* [Assignment]:
Leave the pictures out and transcribe every record exactly.

* [Material for the task]:
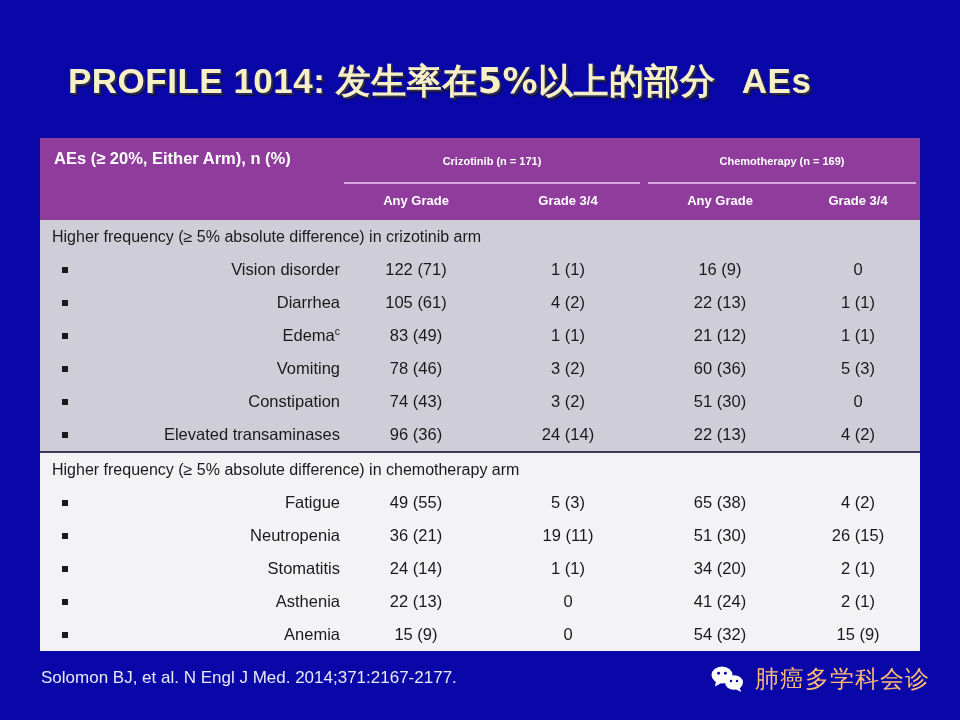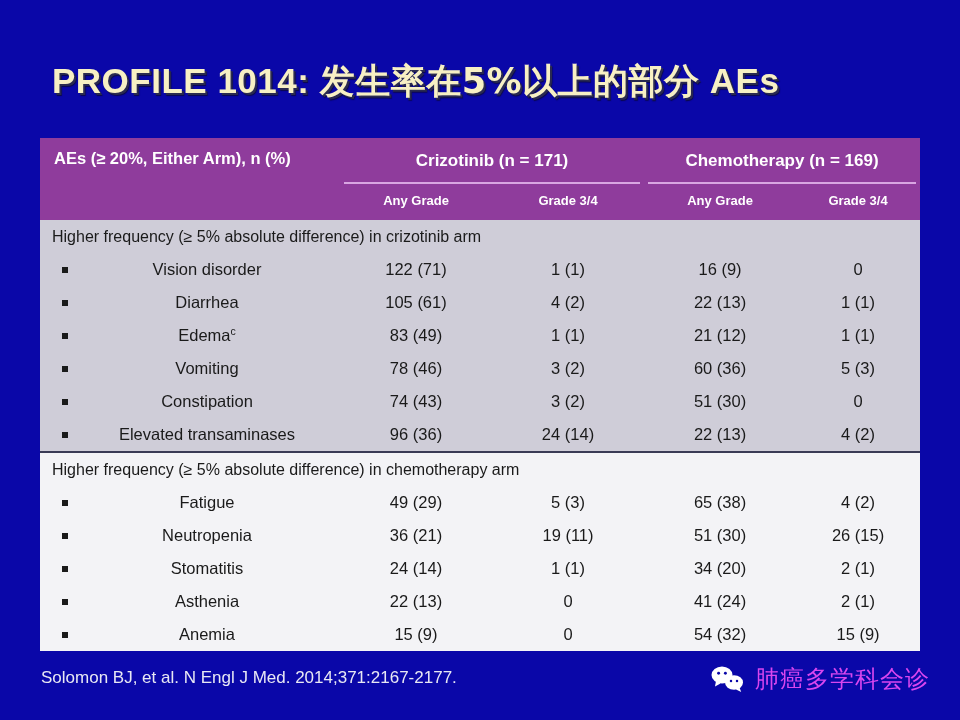"PROFILE 1014:" .slide-title .t-en { margin-left: none -> 16px }
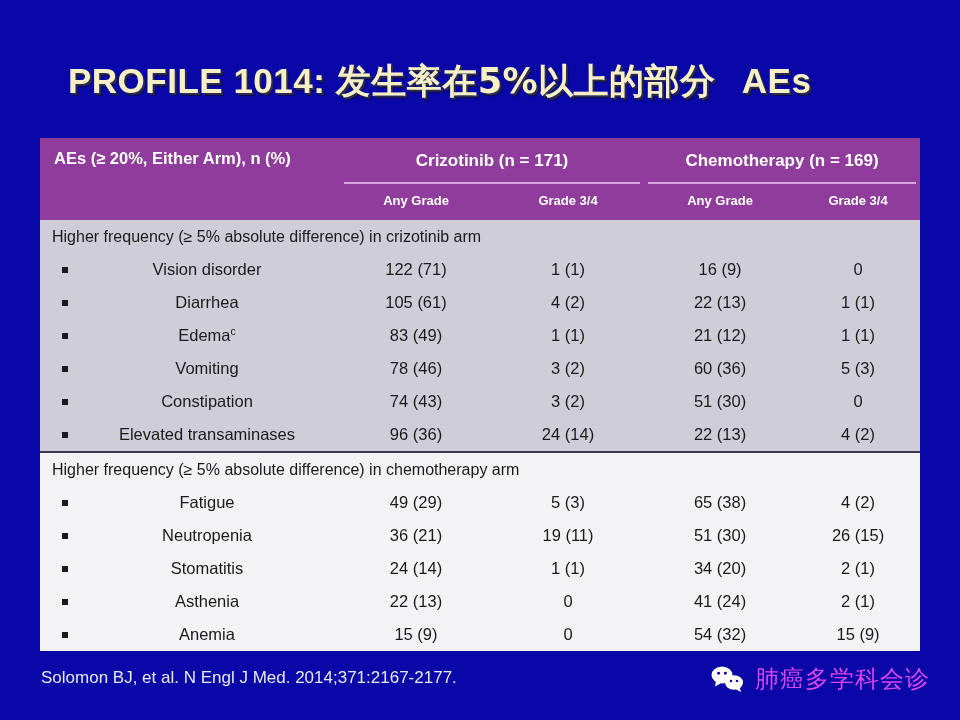"Crizotinib (n = 171)" td.hdr-group { font-size: 17px -> 11px }
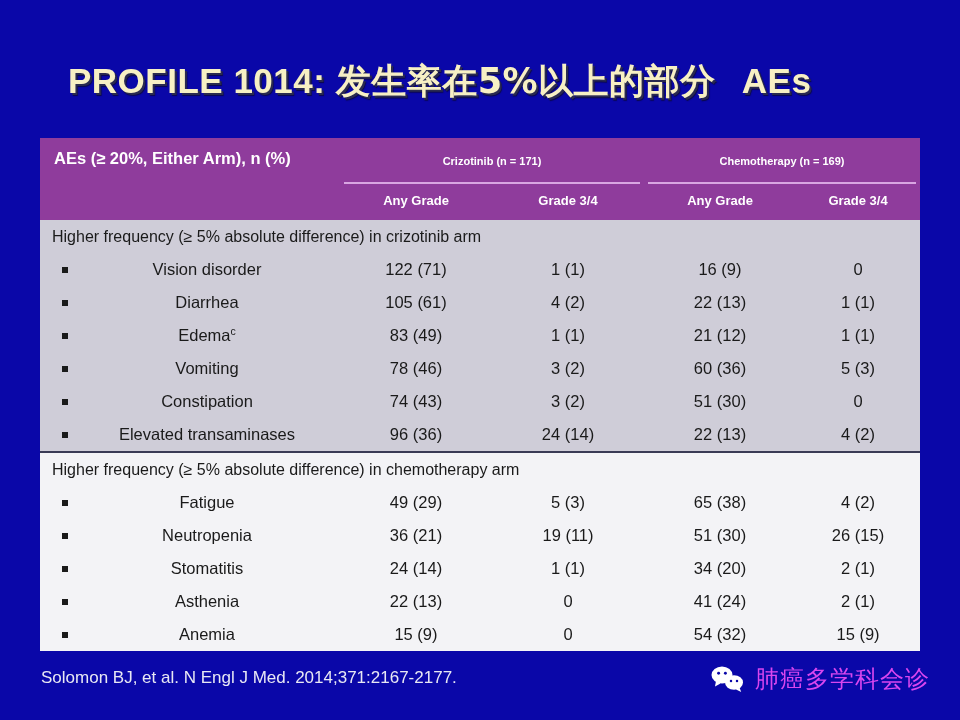"Vision disorder" td.item { text-align: center -> right }
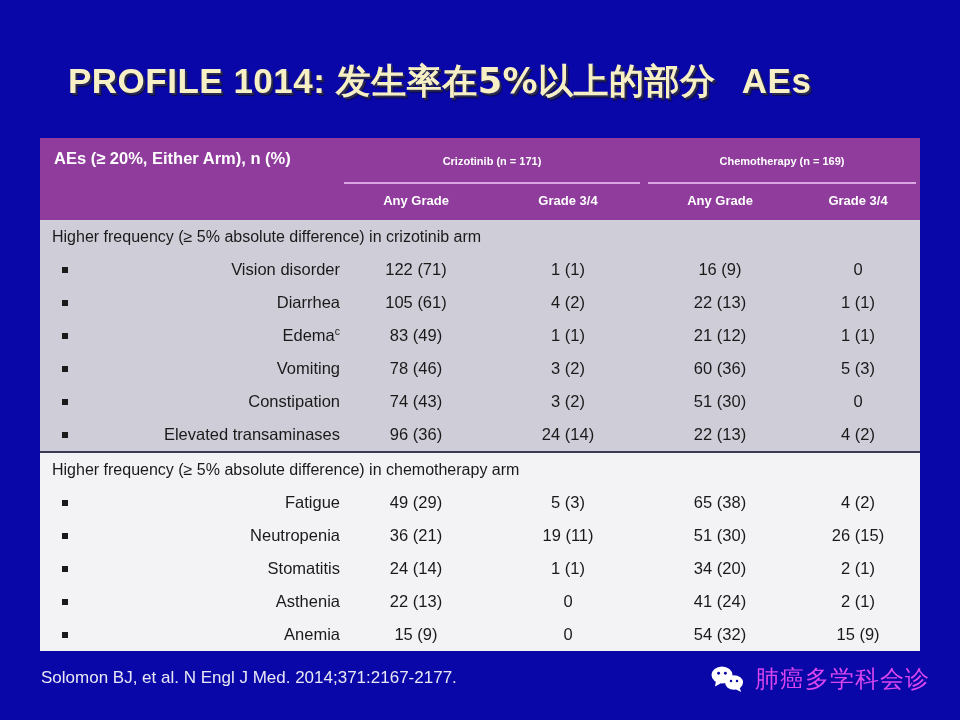"49 (29)" td.val { text: 29 -> 55 }
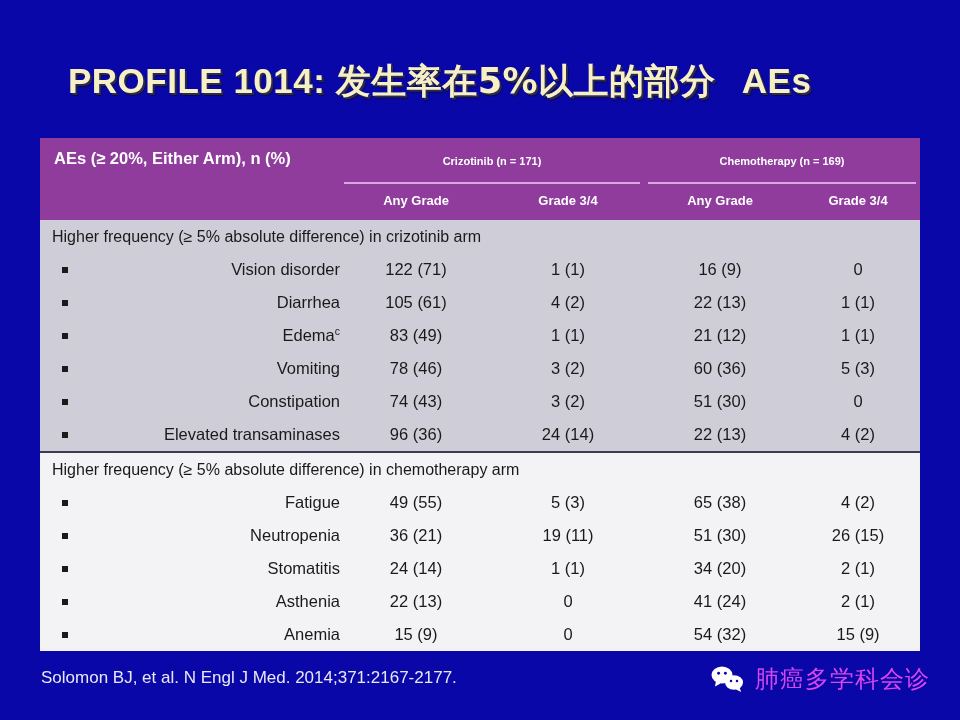"肺癌多学科会诊" .wechat-badge .wx-text { color: #d946ef -> #fdba74 }
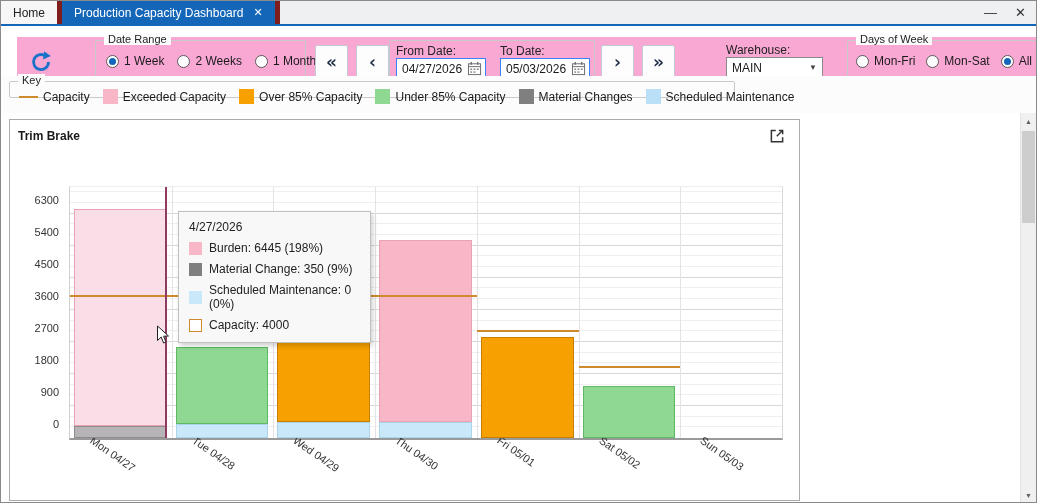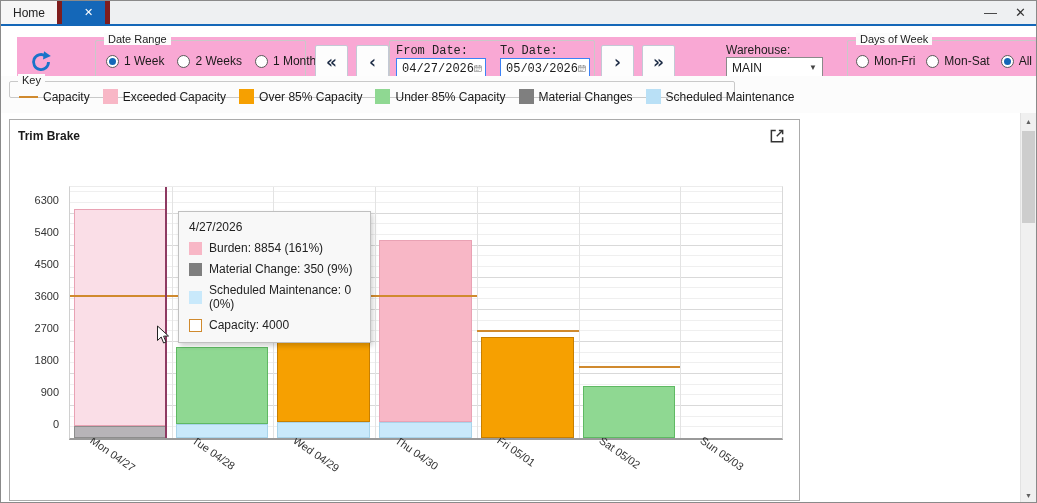"Production Capacity Dashboard" span { html: none -> <span>Production Capacity Dashboard</span> }
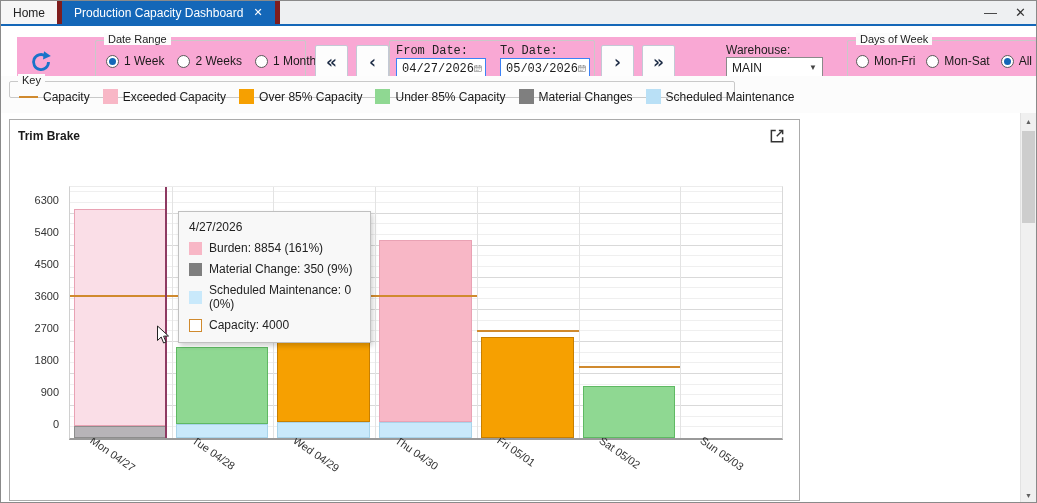"From Date:" .gbox.dates { font-family: Liberation Mono, monospace -> none }
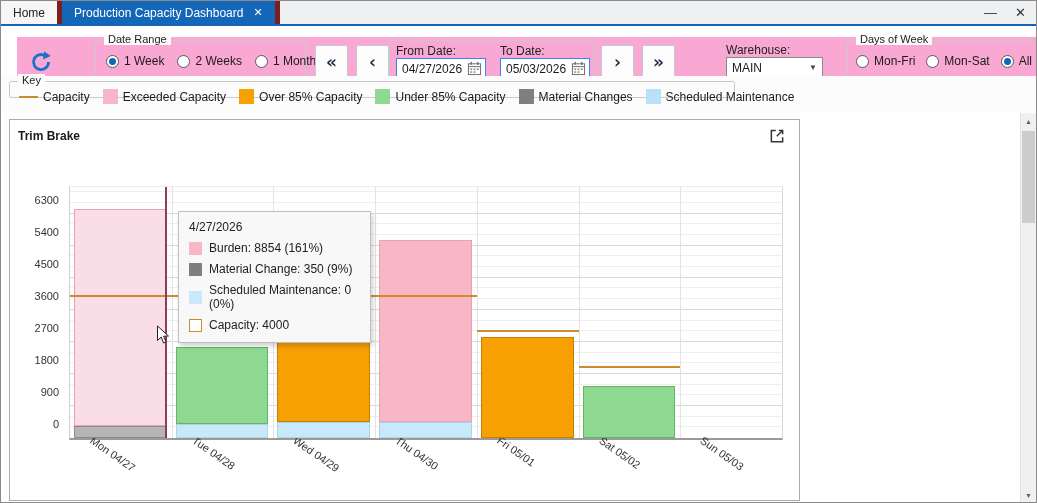"Burden: 8854 (161%)" span { text: 8854 (161% -> 6445 (198% }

* [Written answer]:
"PROFILE 1014:" .slide-title .t-en { margin-left: none -> 16px }
"Crizotinib (n = 171)" td.hdr-group { font-size: 17px -> 11px }
"Vision disorder" td.item { text-align: center -> right }
"49 (29)" td.val { text: 29 -> 55 }
"肺癌多学科会诊" .wechat-badge .wx-text { color: #d946ef -> #fdba74 }
"Production Capacity Dashboard" span { html: none -> <span>Production Capacity Dashboard</span> }
"From Date:" .gbox.dates { font-family: Liberation Mono, monospace -> none }
"Burden: 8854 (161%)" span { text: 8854 (161% -> 6445 (198% }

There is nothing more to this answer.